Londres en la época de Oscar Wilde, Conan Doyle, Robert Louis Stevenson y Whistler o París en los años de Baudelaire, Rimbaud y Mallarmé también son ejemplos parecidos: los genios se dan en racimo.
Un ambiente cultural estimulante, amistad y genio son una fórmula imbatible.
La vemos repetirse tanto en la Nueva York beatnik, con Jack Kerouac, Allen Ginsberg y William Burroughs como en la Viena de comienzos del siglo XX, con Freud, Klimt y Schoenberg, y también en la Buenos Aires modernista con Borges, Xul Solar, Roberto Arlt y Oliverio Girondo.
Incluso el huraño Wittgenstein necesitó de la lectura atenta y el apoyo total de Bertrand Russell o de la pelea feroz con Karl Popper para sostener sus ideas. Antes de intentar en vano borrarse del mundo, Samuel Beckett fue secretario de James Joyce, quien tenía una muy agitada vida social en la que Beckett (a pesar suyo) tuvo que participar a pleno y frecuentar a todo el Parnaso de la Europa de entre guerras.

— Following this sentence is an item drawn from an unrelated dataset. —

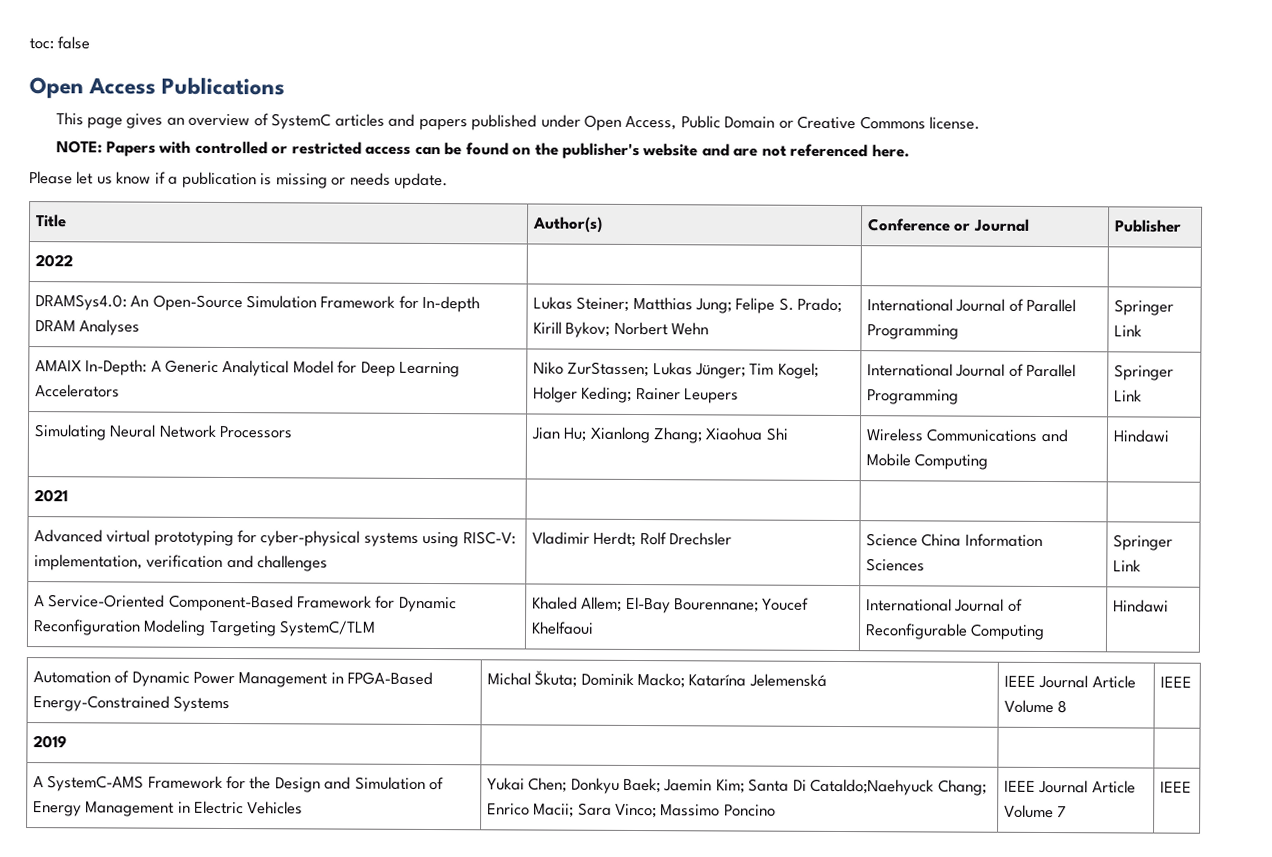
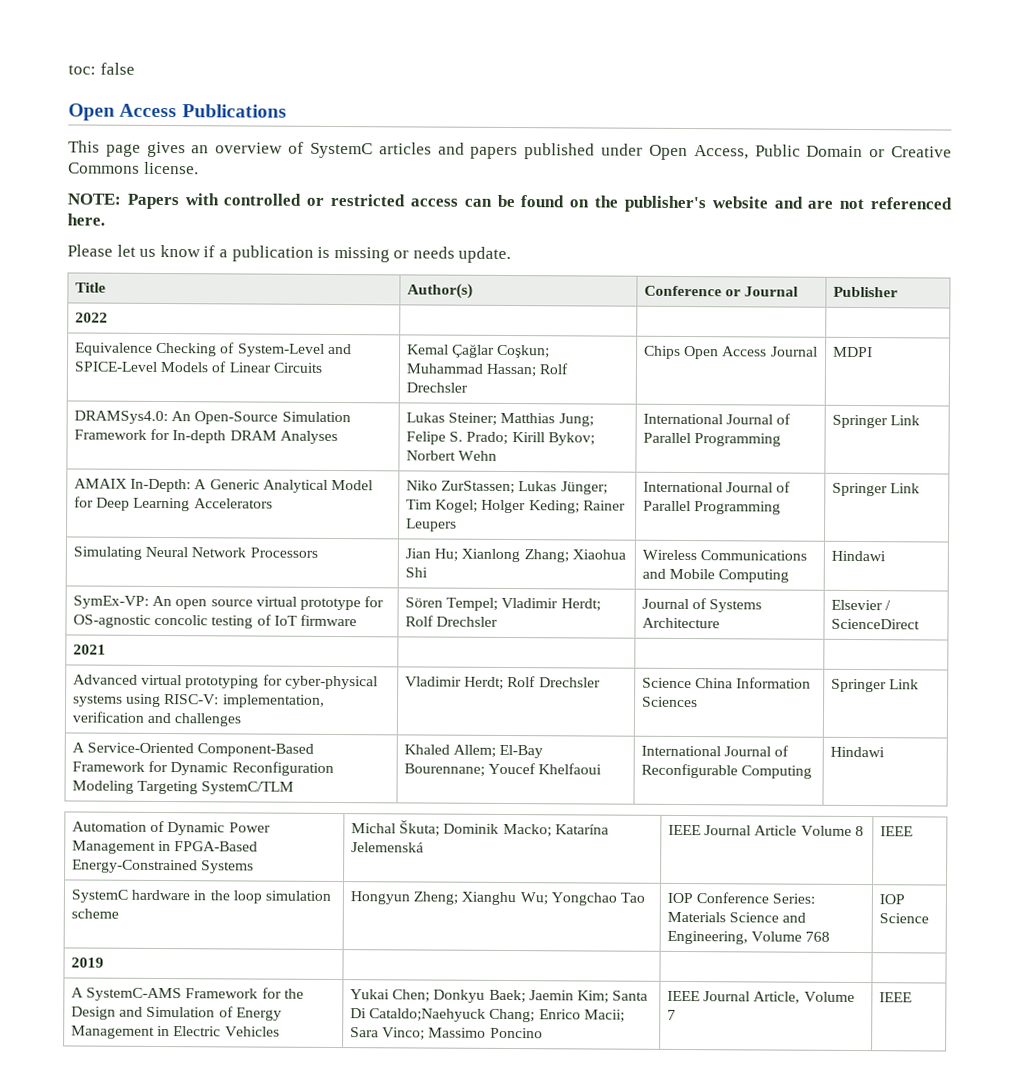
+ Equivalence Checking of System-Level and SPICE-Level Models of Linear Circuits | Kemal Çağlar Coşkun; Muhammad Hassan; Rolf Drechsler | Chips Open Access Journal | MDPI
+ SymEx-VP: An open source virtual prototype for OS-agnostic concolic testing of IoT firmware | Sören Tempel; Vladimir Herdt; Rolf Drechsler | Journal of Systems Architecture | Elsevier / ScienceDirect
+ SystemC hardware in the loop simulation scheme | Hongyun Zheng; Xianghu Wu; Yongchao Tao | IOP Conference Series: Materials Science and Engineering, Volume 768 | IOP Science
- A SystemC-AMS Framework for the Design and Simulation of Energy Management in Electric Vehicles | Yukai Chen; Donkyu Baek; Jaemin Kim; Santa Di Cataldo;Naehyuck Chang; Enrico Macii; Sara Vinco; Massimo Poncino | IEEE Journal Article Volume 7 | IEEE
+ A SystemC-AMS Framework for the Design and Simulation of Energy Management in Electric Vehicles | Yukai Chen; Donkyu Baek; Jaemin Kim; Santa Di Cataldo;Naehyuck Chang; Enrico Macii; Sara Vinco; Massimo Poncino | IEEE Journal Article, Volume 7 | IEEE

Borges no comió con Bioy Casares durante medio siglo porque no tuviera dónde pasar la noche: de esas charlas salieron muchas de las mejores páginas escritas en castellano en los últimos tres siglos.
Sin interlocutores que estén en la misma frecuencia (interlocutores que sólo surgen en un contexto cultural estimulante) una persona, por más brillante que sea, no puede dar ese salto al vacío que transforma a un mero ser humano en un gran artista.